Prazo está se esgotando e empresas têm até março para declarar o SPED / Pis-Cofins

 

Depois de prorrogado por cinco vezes, as empresas agora têm até o décimo dia útil de março de 2012 para transmitir ao Sistema Público de Escrituração Fiscal (Sped) PIS/COFINS. Em funcionamento desde 2007 (Decreto Federal nº 6022), o Sped, que faz parte do Programa de Aceleração do Crescimento (PAC), foi criado com o objetivo de aperfeiçoar o sistema tributário brasileiro e evitar a sonegação fiscal e funciona como ferramenta de fiscalização e desburocratização na relação entre o Fisco e os contribuintes.

Este prazo envolve as empresas sujeitas à tributação de Imposto de Renda com base no Lucro Real, com receita bruta total superior a R$ 48 milhões. A partir deste ano, as empresas de lucro presumido ou arbitrado também entram na obrigatoriedade. Porém, esse cenário deve sofrer mudanças bruscas nos próximos anos e as micro e pequenas empresas também devem ser atingidas pelo novo modelo.

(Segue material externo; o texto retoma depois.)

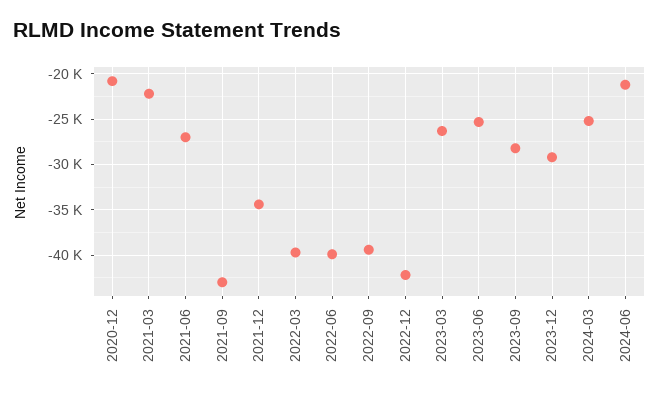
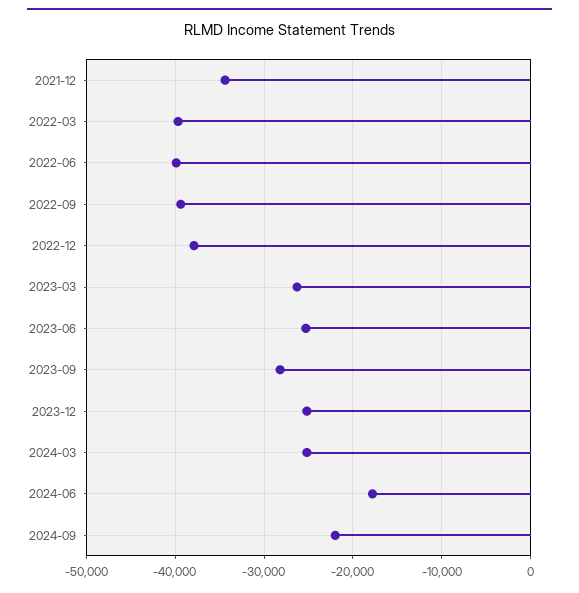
2020-12: -21000 -> none
2021-03: -22000 -> none
2021-06: -27000 -> none
2021-09: -43000 -> none
2022-12: -42000 -> -38000
2023-12: -29000 -> -25000
2024-06: -21000 -> -18000
2024-09: none -> -22000

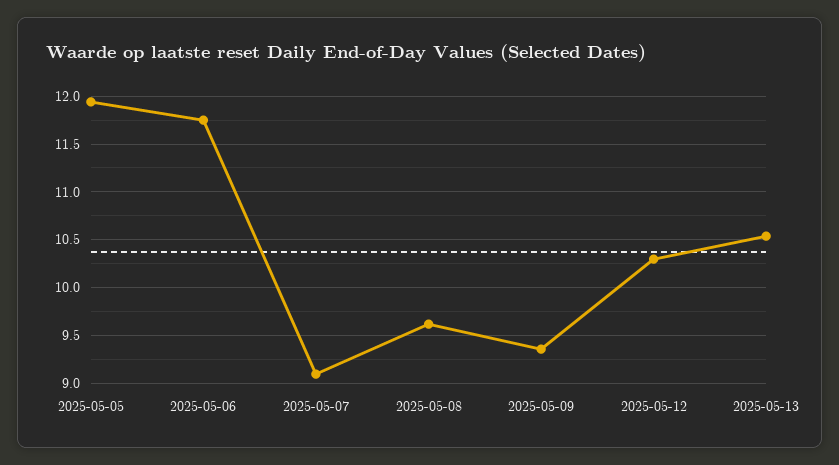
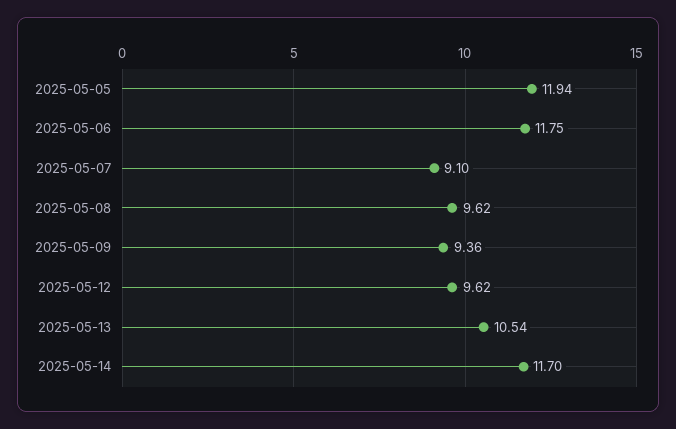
2025-05-12: 10.3 -> 9.62
2025-05-14: none -> 11.7

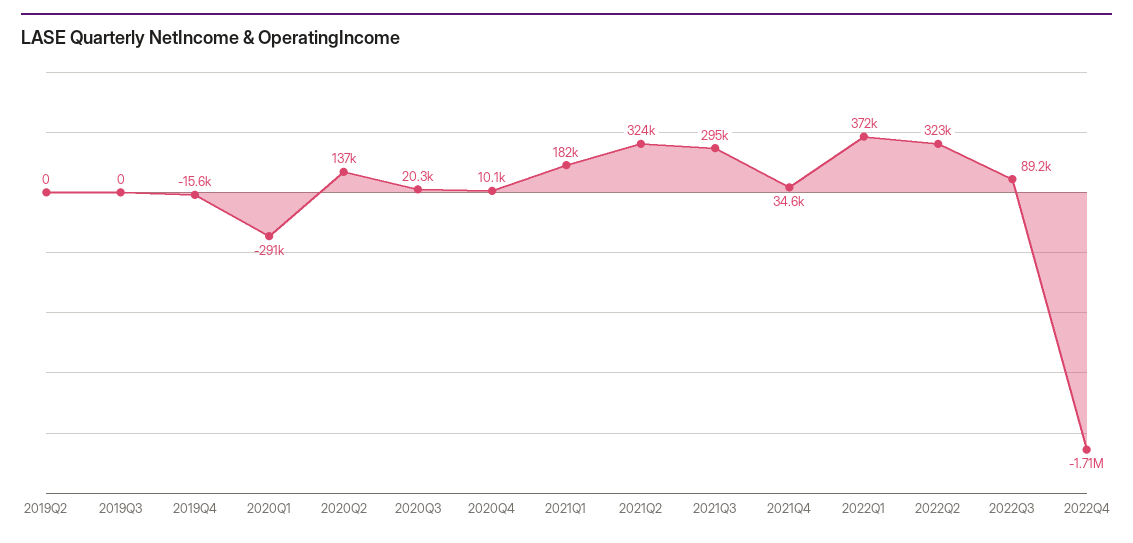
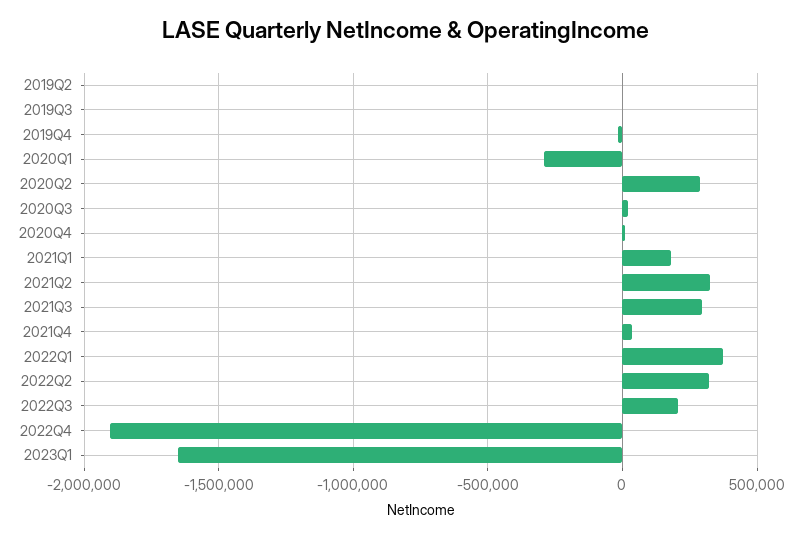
2020Q2: 137000 -> 300000
2022Q3: 89200 -> 200000
2022Q4: -1710000 -> -1900000
2023Q1: none -> -1650000

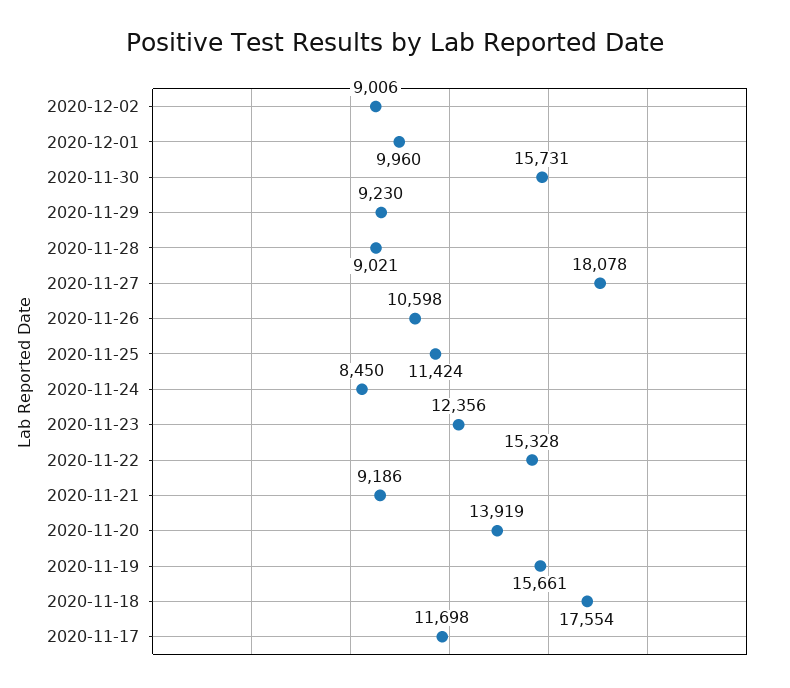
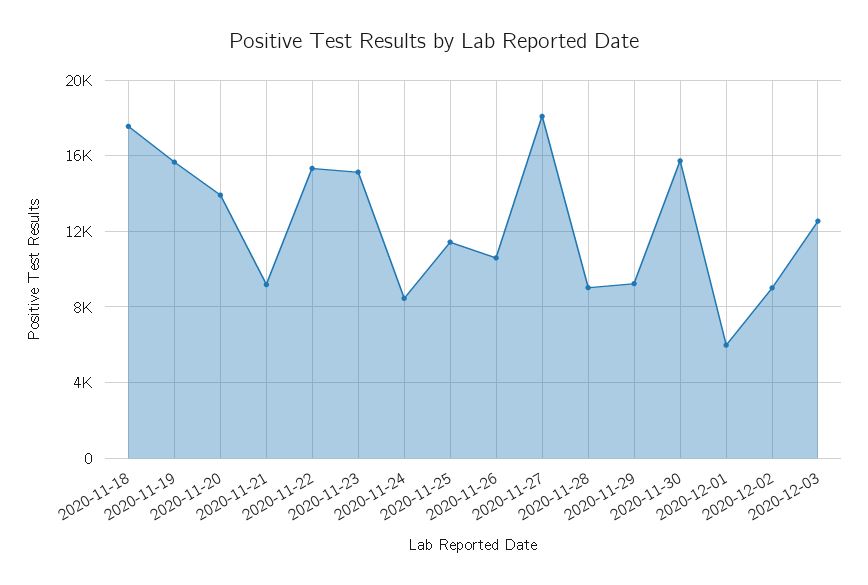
2020-12-01: 9960 -> 6000
2020-11-23: 12356 -> 15000
2020-11-17: 11698 -> none
2020-12-03: none -> 12500

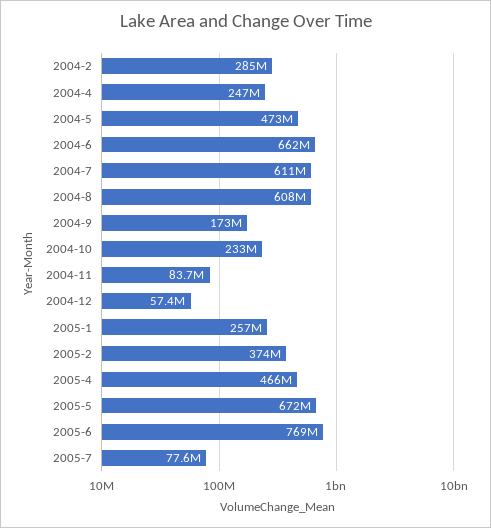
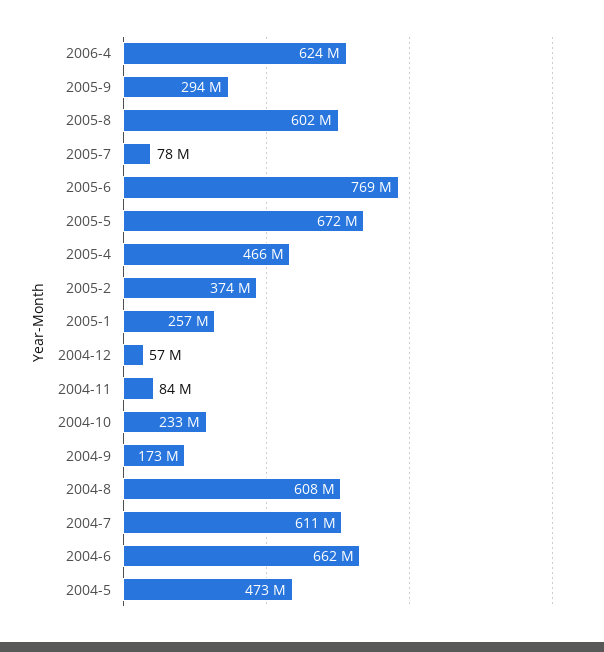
2004-2: 285000000 -> none
2004-4: 247000000 -> none
2006-4: none -> 624000000
2005-9: none -> 294000000
2005-8: none -> 602000000

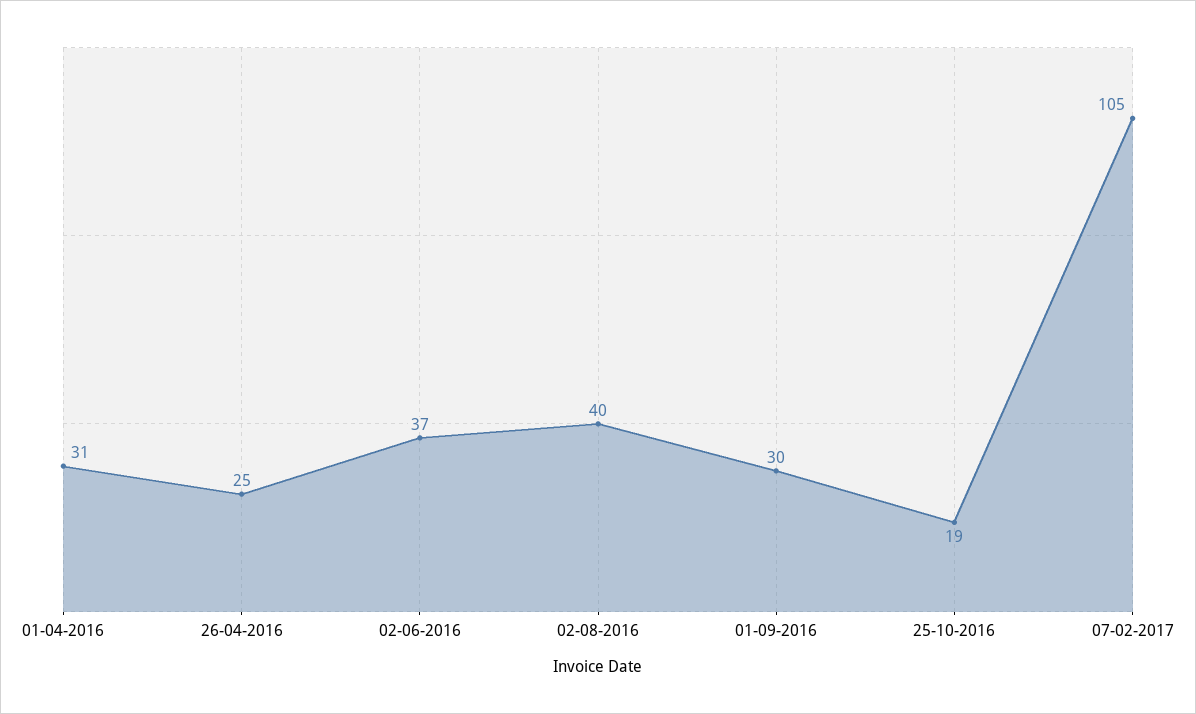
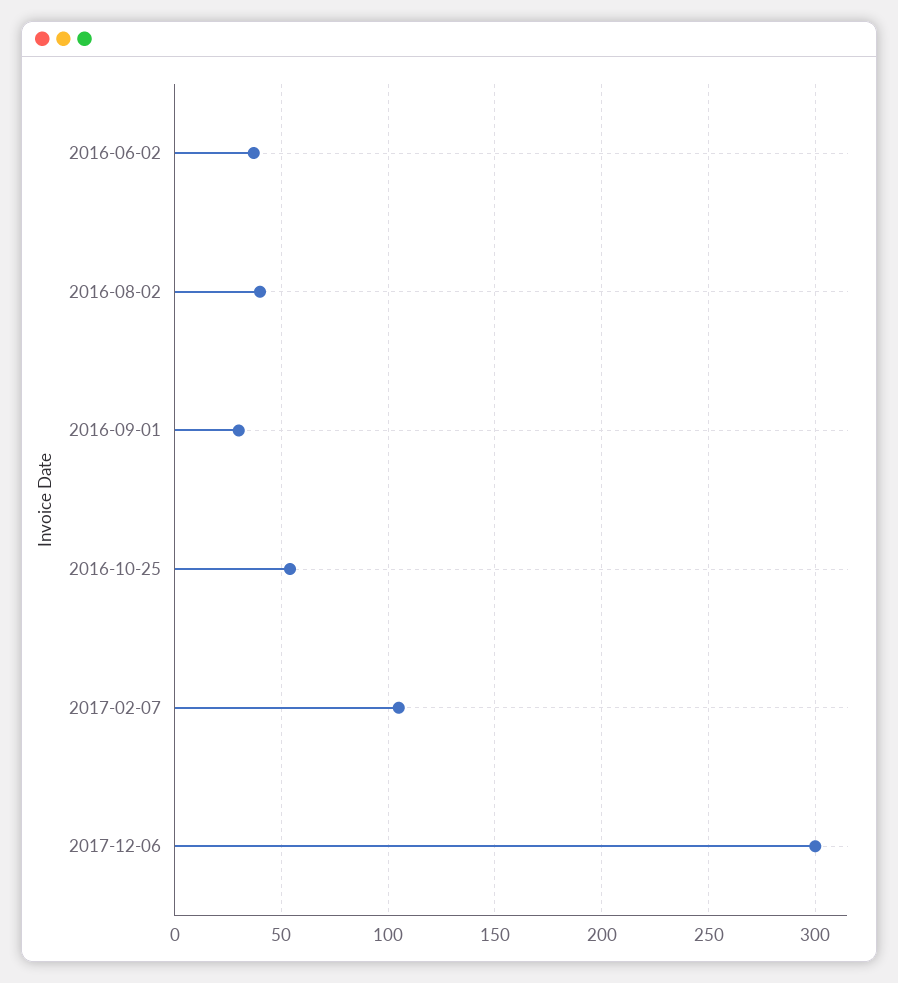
01-04-2016: 31 -> none
26-04-2016: 25 -> none
25-10-2016: 19 -> 55
2017-12-06: none -> 300

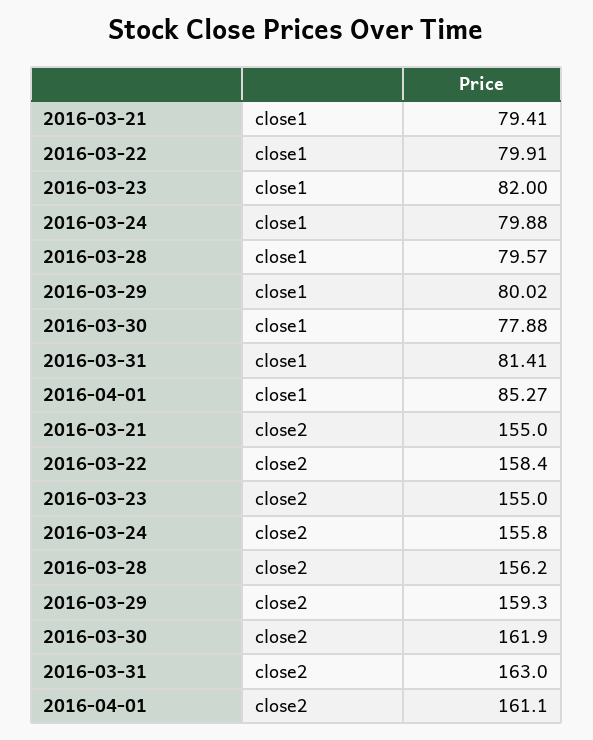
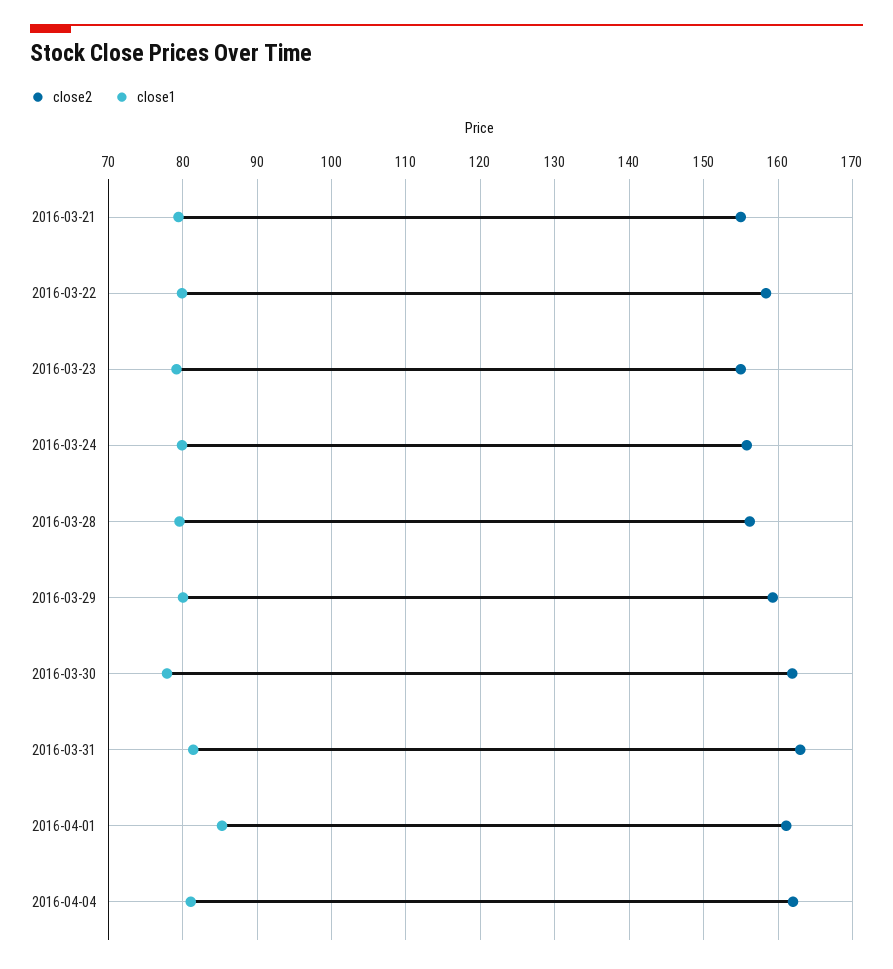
close1, 2016-03-23: 82 -> 79
close2, 2016-04-04: none -> 162
close1, 2016-04-04: none -> 81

De acordo com o sócio-diretor da Alcatti, Alessandro Carvalho, o novo modelo de escrituração desses tributos contribui para a modernização do acompanhamento fiscal e uniformiza o processo de escrituração conforme já vem sendo feito com o ICMS
 e o IPI, através do SPED Fiscal. “No entanto, mesmo com o novo prazo, os cuidados em relação às outras fases do SPED devem ser redobrados. Considerada a etapa mais complexa do SPED, a EFD/Pis-Cofins tem gerado inúmeros problemas aos contribuintes, tendo em vista o grande universo de dados detalhados”, explica.

Multas – As informações constantes na nota fiscal têm de estar 100% corretas. Dependendo da versão, um documento desse tipo reúne de 200 a 300 campos. As informações devem corresponder exatamente às armazenadas nos órgãos oficiais. As empresas que não cumprirem a exigência dentro do prazo estarão sujeitas a multa no valor de R$ 5 mil por mês-calendário ou fração. Uma pequena divergência, mesmo que provocada por um erro de digitação, implica multa de R$ 328,40 para cada documento.

Serviço de auditoria reduz riscos de perdas

Por esse motivo, e devido ao grande volume de informações passíveis de erros, provenientes deste novo cenário do SPED, o serviço de auditoria torna-se fundamental para garantir a eficiência do processo, evitando perdas para as empresas. “A auditoria certifica os arquivos contábeis e fiscais a serem apresentados ao Fisco, conferindo se os dados contidos estão de acordo com a legislação vigente e diminuindo, dessa forma, o risco de futuras penalidades para as empresas”, destaca Alessandro.

Os erros mais comuns são os oriundos de parametrização incorreta do ERP das empresas. As informações são imputadas corretamente, porém, ao gerar o arquivo da EFD, o ERP gera com diversos erros que podem abrir margens para fiscalização. Erros do tipo: campo alíquota em branco, base de cálculo do imposto menor que o valor do imposto calculado, dentre outros, são os que acontecem com maior frequência.